Tombo has many psychological and physical after effects. One does not have to go far to see the effects of this dangerous beverage. A drive past this spot around 17h00 will expose the effects of the brew.
It has become common to see people talking to themselves in broad day light while others will be seen in deep slumber in the middle of road. Many frequent drinkers seem to fizz off into a fantasy world of their own.
As we head outside, we engage a drinker who says he has been drinking tombo for many years.
“Here, we call it Vuil Fanta, Panakulata, T-Lager or Mampoer,” says Tate Saxa Belangrik a father of two girls. “T-Lager has a taste that I cannot explain. You can only get this taste in the morning when it is still young,” he said.
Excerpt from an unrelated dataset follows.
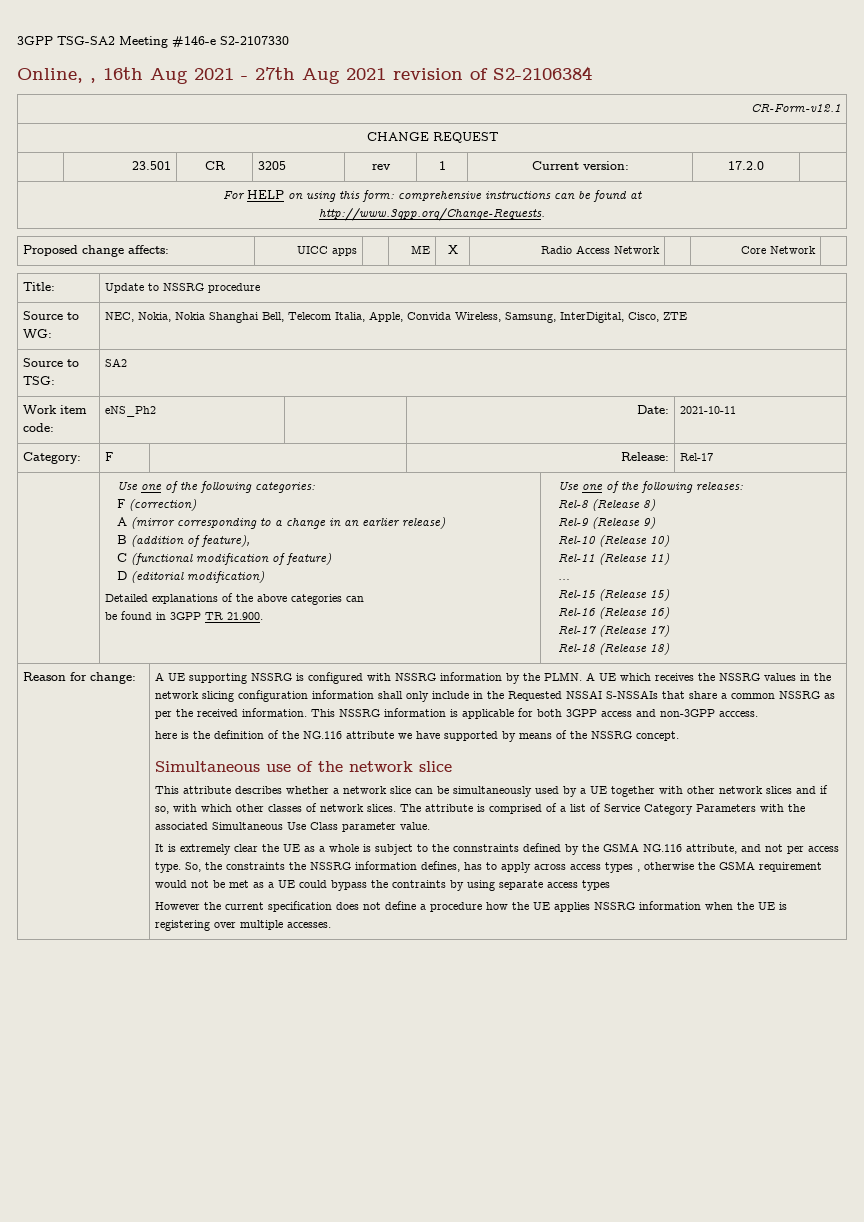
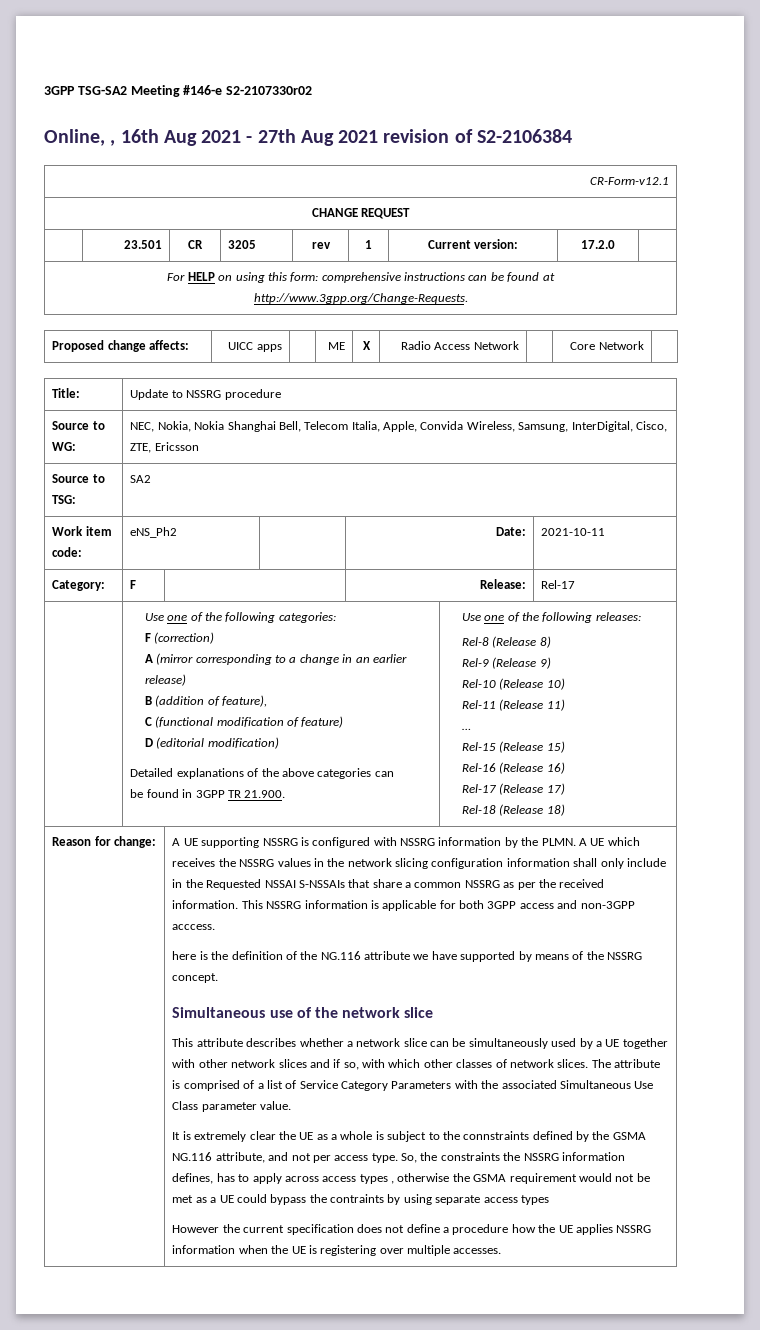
- 3GPP TSG-SA2 Meeting #146-e S2-2107330
+ 3GPP TSG-SA2 Meeting #146-e S2-2107330r02
- Source to WG: | NEC, Nokia, Nokia Shanghai Bell, Telecom Italia, Apple, Convida Wireless, Samsung, InterDigital, Cisco, ZTE
+ Source to WG: | NEC, Nokia, Nokia Shanghai Bell, Telecom Italia, Apple, Convida Wireless, Samsung, InterDigital, Cisco, ZTE, Ericsson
Just like tombo, ombike has also been on the receiving end of scrutiny. Again, questions are centered on how the liquor is made. Traditionally, ombike is made from eembe, raisins or either palm fruits (eendunga). Talks are rife that the bitter and alcoholic waters are made from dumps of dirty material which adds toxic substances that are a hazard.
A brewer of ombike who is based in the north said brewing ombike varies from brewer to brewer. She explained that ombike is traditionally made from the aforementioned fruits.
The fruits (anyone of the mentioned fruits) are collected in a container that is filled with water and sugar. The fruits are left in the water for days to ferment. The mixture is not ready until foam starts circulating on the mixture and the fruits sink in the water. How fast it takes for the mixture to be ready depends on the season. During summer, the heat fasten the process while in winter the process comes off with time.
This mixture is then emptied in a traditional clay pot where it is boiled. The captured steam in collected and the product is called ombike.
Mee Lahja, an ombike brewer confirmed the allegations saying things have indeed gotten out of hand, but not everyone is guilty.
“You will not really know what people put in the making of the drink these days. This is why many people now only buy ombike from people they know, but it should be difficult especially in the towns where you don’t know who made it. People now are motivated by money and that is why they will use anything, add sugar and a spoon of a fruit for flavour, just to make the penny,” she said.